▶ Action item
No pictures should appear in the copy; otherwise retype the entries exactly.

BEGIN Exercise data

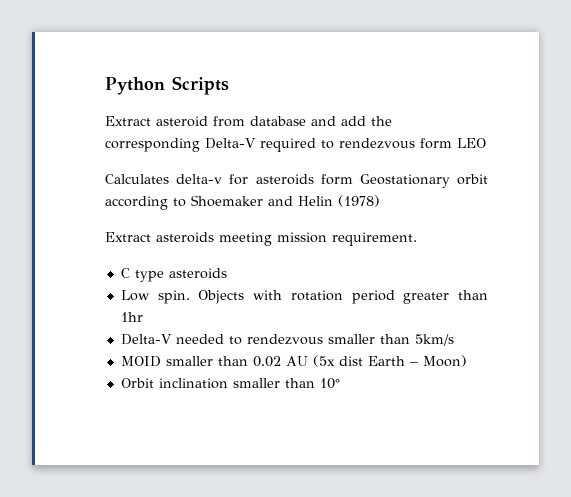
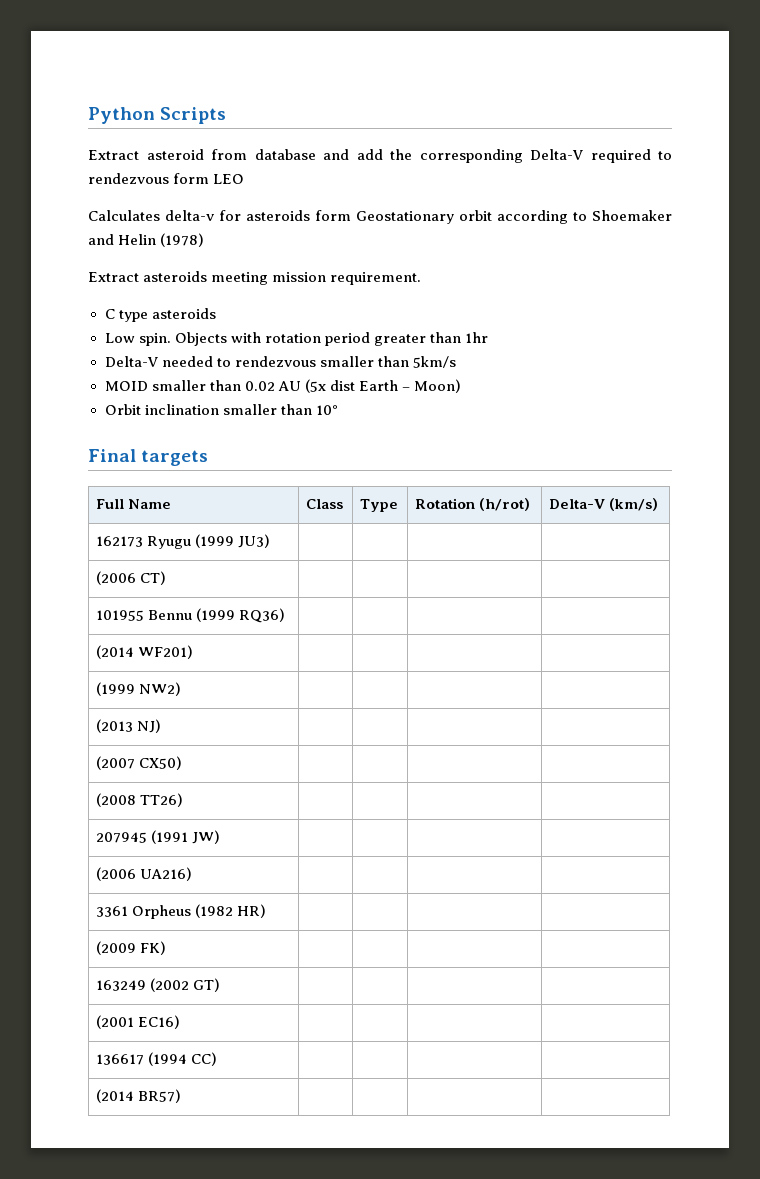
+ Final targets
+ Full Name | Class | Type | Rotation (h/rot) | Delta-V (km/s)
+ 162173 Ryugu (1999 JU3) | | | |
+ (2006 CT) | | | |
+ 101955 Bennu (1999 RQ36) | | | |
+ (2014 WF201) | | | |
+ (1999 NW2) | | | |
+ (2013 NJ) | | | |
+ (2007 CX50) | | | |
+ (2008 TT26) | | | |
+ 207945 (1991 JW) | | | |
+ (2006 UA216) | | | |
+ 3361 Orpheus (1982 HR) | | | |
+ (2009 FK) | | | |
+ 163249 (2002 GT) | | | |
+ (2001 EC16) | | | |
+ 136617 (1994 CC) | | | |
+ (2014 BR57) | | | |

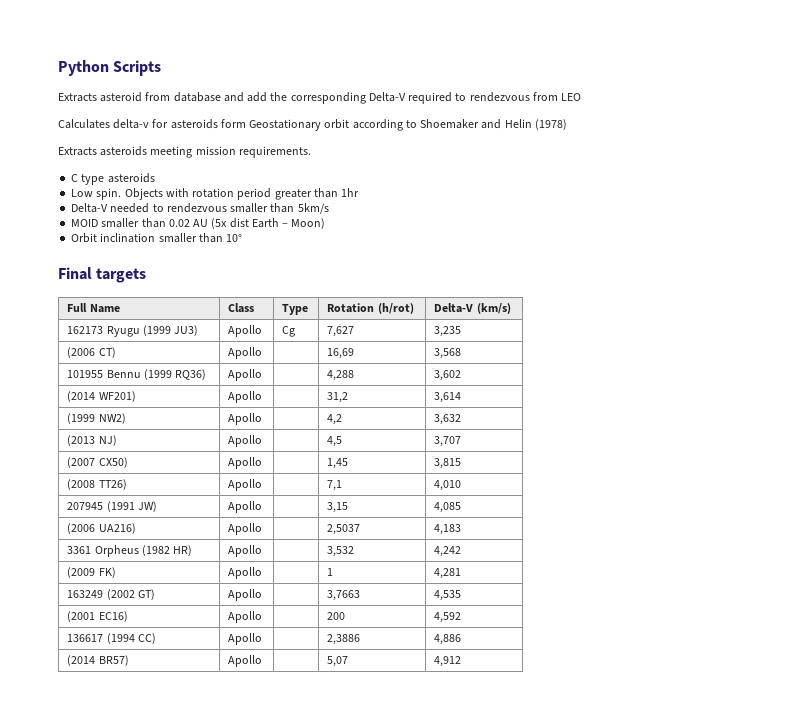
- Extract asteroid from database and add the corresponding Delta-V required to rendezvous form LEO
+ Extracts asteroid from database and add the corresponding Delta-V required to rendezvous from LEO
- Extract asteroids meeting mission requirement.
+ Extracts asteroids meeting mission requirements.
- 162173 Ryugu (1999 JU3) | | | |
+ 162173 Ryugu (1999 JU3) | Apollo | Cg | 7,627 | 3,235
- (2006 CT) | | | |
+ (2006 CT) | Apollo | | 16,69 | 3,568
- 101955 Bennu (1999 RQ36) | | | |
+ 101955 Bennu (1999 RQ36) | Apollo | | 4,288 | 3,602
- (2014 WF201) | | | |
+ (2014 WF201) | Apollo | | 31,2 | 3,614
- (1999 NW2) | | | |
+ (1999 NW2) | Apollo | | 4,2 | 3,632
- (2013 NJ) | | | |
+ (2013 NJ) | Apollo | | 4,5 | 3,707
- (2007 CX50) | | | |
+ (2007 CX50) | Apollo | | 1,45 | 3,815
- (2008 TT26) | | | |
+ (2008 TT26) | Apollo | | 7,1 | 4,010
- 207945 (1991 JW) | | | |
+ 207945 (1991 JW) | Apollo | | 3,15 | 4,085
- (2006 UA216) | | | |
+ (2006 UA216) | Apollo | | 2,5037 | 4,183
- 3361 Orpheus (1982 HR) | | | |
+ 3361 Orpheus (1982 HR) | Apollo | | 3,532 | 4,242
- (2009 FK) | | | |
+ (2009 FK) | Apollo | | 1 | 4,281
- 163249 (2002 GT) | | | |
+ 163249 (2002 GT) | Apollo | | 3,7663 | 4,535
- (2001 EC16) | | | |
+ (2001 EC16) | Apollo | | 200 | 4,592
- 136617 (1994 CC) | | | |
+ 136617 (1994 CC) | Apollo | | 2,3886 | 4,886
- (2014 BR57) | | | |
+ (2014 BR57) | Apollo | | 5,07 | 4,912

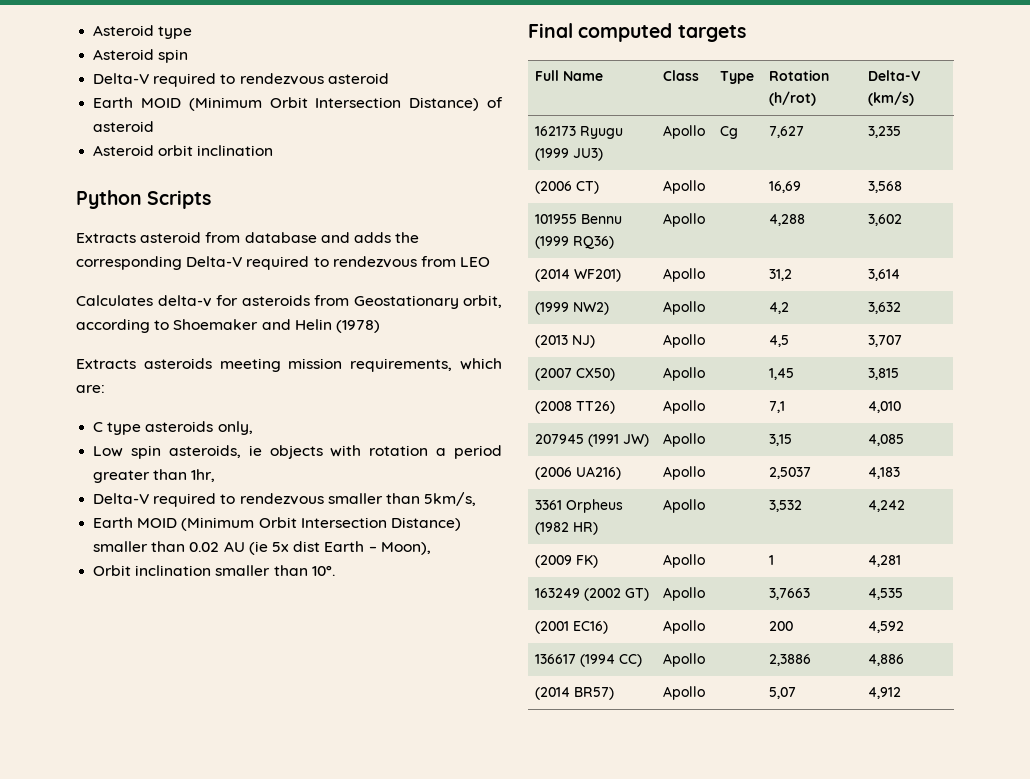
+ Asteroid type
+ Asteroid spin
+ Delta-V required to rendezvous asteroid
+ Earth MOID (Minimum Orbit Intersection Distance) of asteroid
+ Asteroid orbit inclination
- Extracts asteroid from database and add the corresponding Delta-V required to rendezvous from LEO
+ Extracts asteroid from database and adds the corresponding Delta-V required to rendezvous from LEO
- Calculates delta-v for asteroids form Geostationary orbit according to Shoemaker and Helin (1978)
+ Calculates delta-v for asteroids from Geostationary orbit, according to Shoemaker and Helin (1978)
- Extracts asteroids meeting mission requirements.
+ Extracts asteroids meeting mission requirements, which are:
- C type asteroids
+ C type asteroids only,
- Low spin. Objects with rotation period greater than 1hr
- Delta-V needed to rendezvous smaller than 5km/s
- MOID smaller than 0.02 AU (5x dist Earth – Moon)
+ Low spin asteroids, ie objects with rotation a period greater than 1hr,
+ Delta-V required to rendezvous smaller than 5km/s,
+ Earth MOID (Minimum Orbit Intersection Distance) smaller than 0.02 AU (ie 5x dist Earth – Moon),
- Orbit inclination smaller than 10°
+ Orbit inclination smaller than 10°.
- Final targets
+ Final computed targets

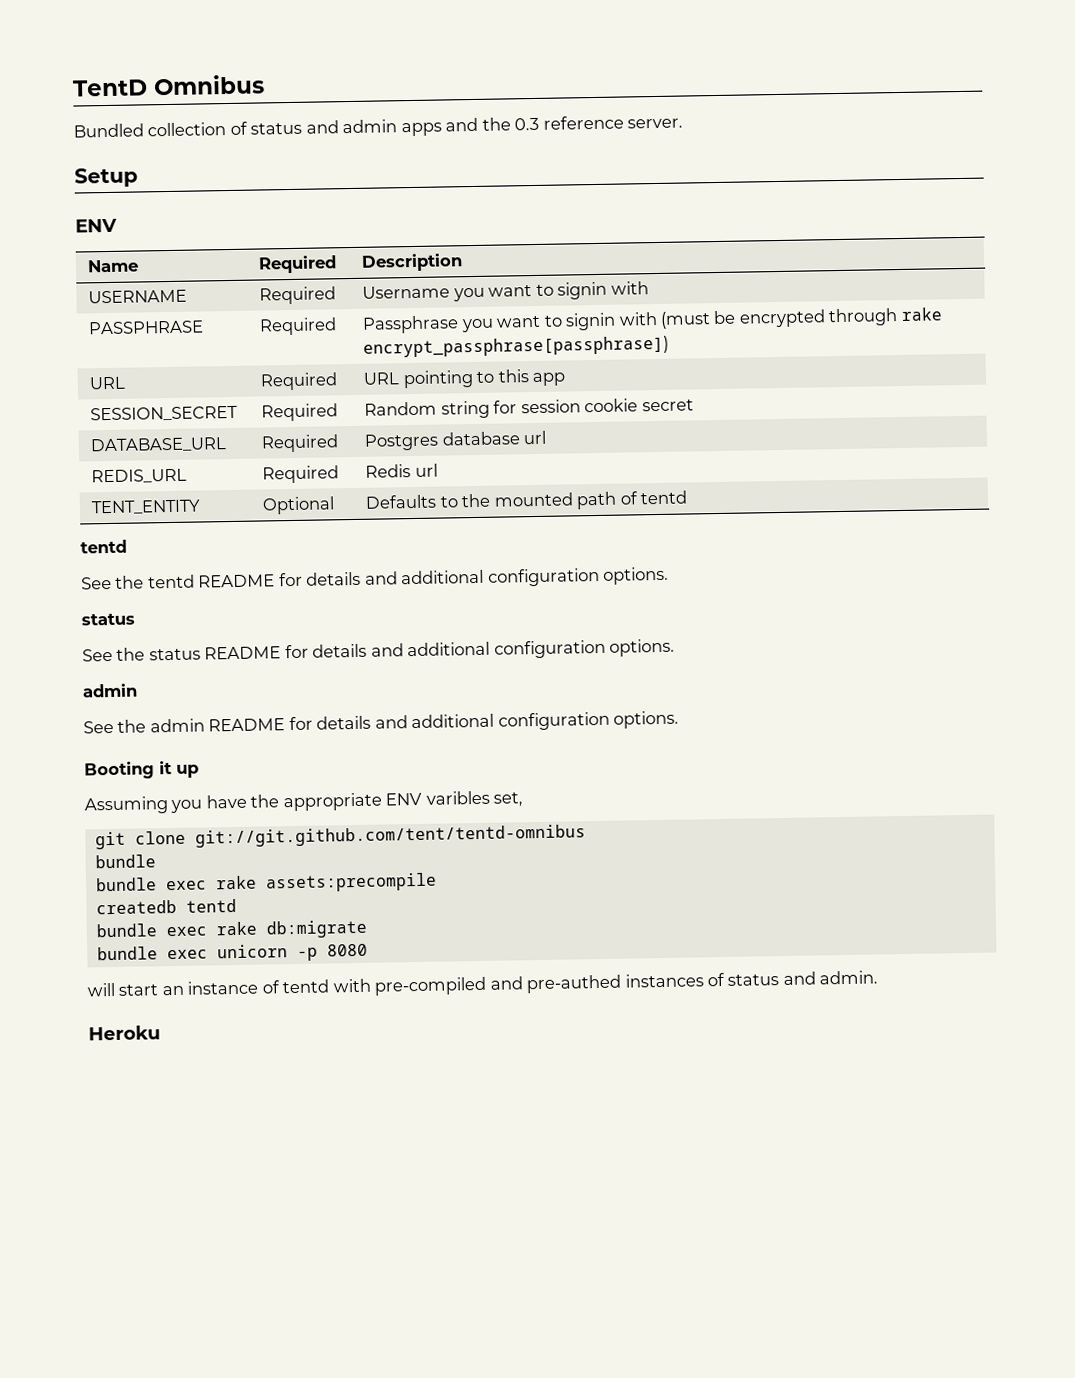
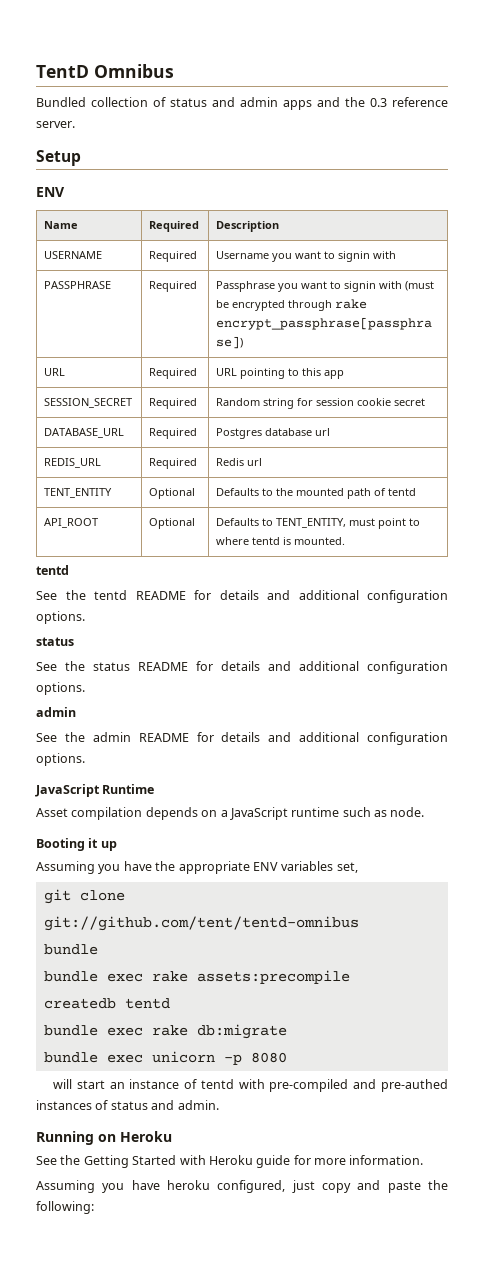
+ API_ROOT | Optional | Defaults to TENT_ENTITY, must point to where tentd is mounted.
+ JavaScript Runtime
+ Asset compilation depends on a JavaScript runtime such as node.
- Assuming you have the appropriate ENV varibles set,
+ Assuming you have the appropriate ENV variables set,
- git clone git://git.github.com/tent/tentd-omnibus
+ git clone git://github.com/tent/tentd-omnibus
- Heroku
+ Running on Heroku
+ See the Getting Started with Heroku guide for more information.
+ Assuming you have heroku configured, just copy and paste the following:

END Exercise data

▶ Solution to this problem
+ Final targets
+ Full Name | Class | Type | Rotation (h/rot) | Delta-V (km/s)
+ 162173 Ryugu (1999 JU3) | | | |
+ (2006 CT) | | | |
+ 101955 Bennu (1999 RQ36) | | | |
+ (2014 WF201) | | | |
+ (1999 NW2) | | | |
+ (2013 NJ) | | | |
+ (2007 CX50) | | | |
+ (2008 TT26) | | | |
+ 207945 (1991 JW) | | | |
+ (2006 UA216) | | | |
+ 3361 Orpheus (1982 HR) | | | |
+ (2009 FK) | | | |
+ 163249 (2002 GT) | | | |
+ (2001 EC16) | | | |
+ 136617 (1994 CC) | | | |
+ (2014 BR57) | | | |

- Extract asteroid from database and add the corresponding Delta-V required to rendezvous form LEO
+ Extracts asteroid from database and add the corresponding Delta-V required to rendezvous from LEO
- Extract asteroids meeting mission requirement.
+ Extracts asteroids meeting mission requirements.
- 162173 Ryugu (1999 JU3) | | | |
+ 162173 Ryugu (1999 JU3) | Apollo | Cg | 7,627 | 3,235
- (2006 CT) | | | |
+ (2006 CT) | Apollo | | 16,69 | 3,568
- 101955 Bennu (1999 RQ36) | | | |
+ 101955 Bennu (1999 RQ36) | Apollo | | 4,288 | 3,602
- (2014 WF201) | | | |
+ (2014 WF201) | Apollo | | 31,2 | 3,614
- (1999 NW2) | | | |
+ (1999 NW2) | Apollo | | 4,2 | 3,632
- (2013 NJ) | | | |
+ (2013 NJ) | Apollo | | 4,5 | 3,707
- (2007 CX50) | | | |
+ (2007 CX50) | Apollo | | 1,45 | 3,815
- (2008 TT26) | | | |
+ (2008 TT26) | Apollo | | 7,1 | 4,010
- 207945 (1991 JW) | | | |
+ 207945 (1991 JW) | Apollo | | 3,15 | 4,085
- (2006 UA216) | | | |
+ (2006 UA216) | Apollo | | 2,5037 | 4,183
- 3361 Orpheus (1982 HR) | | | |
+ 3361 Orpheus (1982 HR) | Apollo | | 3,532 | 4,242
- (2009 FK) | | | |
+ (2009 FK) | Apollo | | 1 | 4,281
- 163249 (2002 GT) | | | |
+ 163249 (2002 GT) | Apollo | | 3,7663 | 4,535
- (2001 EC16) | | | |
+ (2001 EC16) | Apollo | | 200 | 4,592
- 136617 (1994 CC) | | | |
+ 136617 (1994 CC) | Apollo | | 2,3886 | 4,886
- (2014 BR57) | | | |
+ (2014 BR57) | Apollo | | 5,07 | 4,912

+ Asteroid type
+ Asteroid spin
+ Delta-V required to rendezvous asteroid
+ Earth MOID (Minimum Orbit Intersection Distance) of asteroid
+ Asteroid orbit inclination
- Extracts asteroid from database and add the corresponding Delta-V required to rendezvous from LEO
+ Extracts asteroid from database and adds the corresponding Delta-V required to rendezvous from LEO
- Calculates delta-v for asteroids form Geostationary orbit according to Shoemaker and Helin (1978)
+ Calculates delta-v for asteroids from Geostationary orbit, according to Shoemaker and Helin (1978)
- Extracts asteroids meeting mission requirements.
+ Extracts asteroids meeting mission requirements, which are:
- C type asteroids
+ C type asteroids only,
- Low spin. Objects with rotation period greater than 1hr
- Delta-V needed to rendezvous smaller than 5km/s
- MOID smaller than 0.02 AU (5x dist Earth – Moon)
+ Low spin asteroids, ie objects with rotation a period greater than 1hr,
+ Delta-V required to rendezvous smaller than 5km/s,
+ Earth MOID (Minimum Orbit Intersection Distance) smaller than 0.02 AU (ie 5x dist Earth – Moon),
- Orbit inclination smaller than 10°
+ Orbit inclination smaller than 10°.
- Final targets
+ Final computed targets

+ API_ROOT | Optional | Defaults to TENT_ENTITY, must point to where tentd is mounted.
+ JavaScript Runtime
+ Asset compilation depends on a JavaScript runtime such as node.
- Assuming you have the appropriate ENV varibles set,
+ Assuming you have the appropriate ENV variables set,
- git clone git://git.github.com/tent/tentd-omnibus
+ git clone git://github.com/tent/tentd-omnibus
- Heroku
+ Running on Heroku
+ See the Getting Started with Heroku guide for more information.
+ Assuming you have heroku configured, just copy and paste the following:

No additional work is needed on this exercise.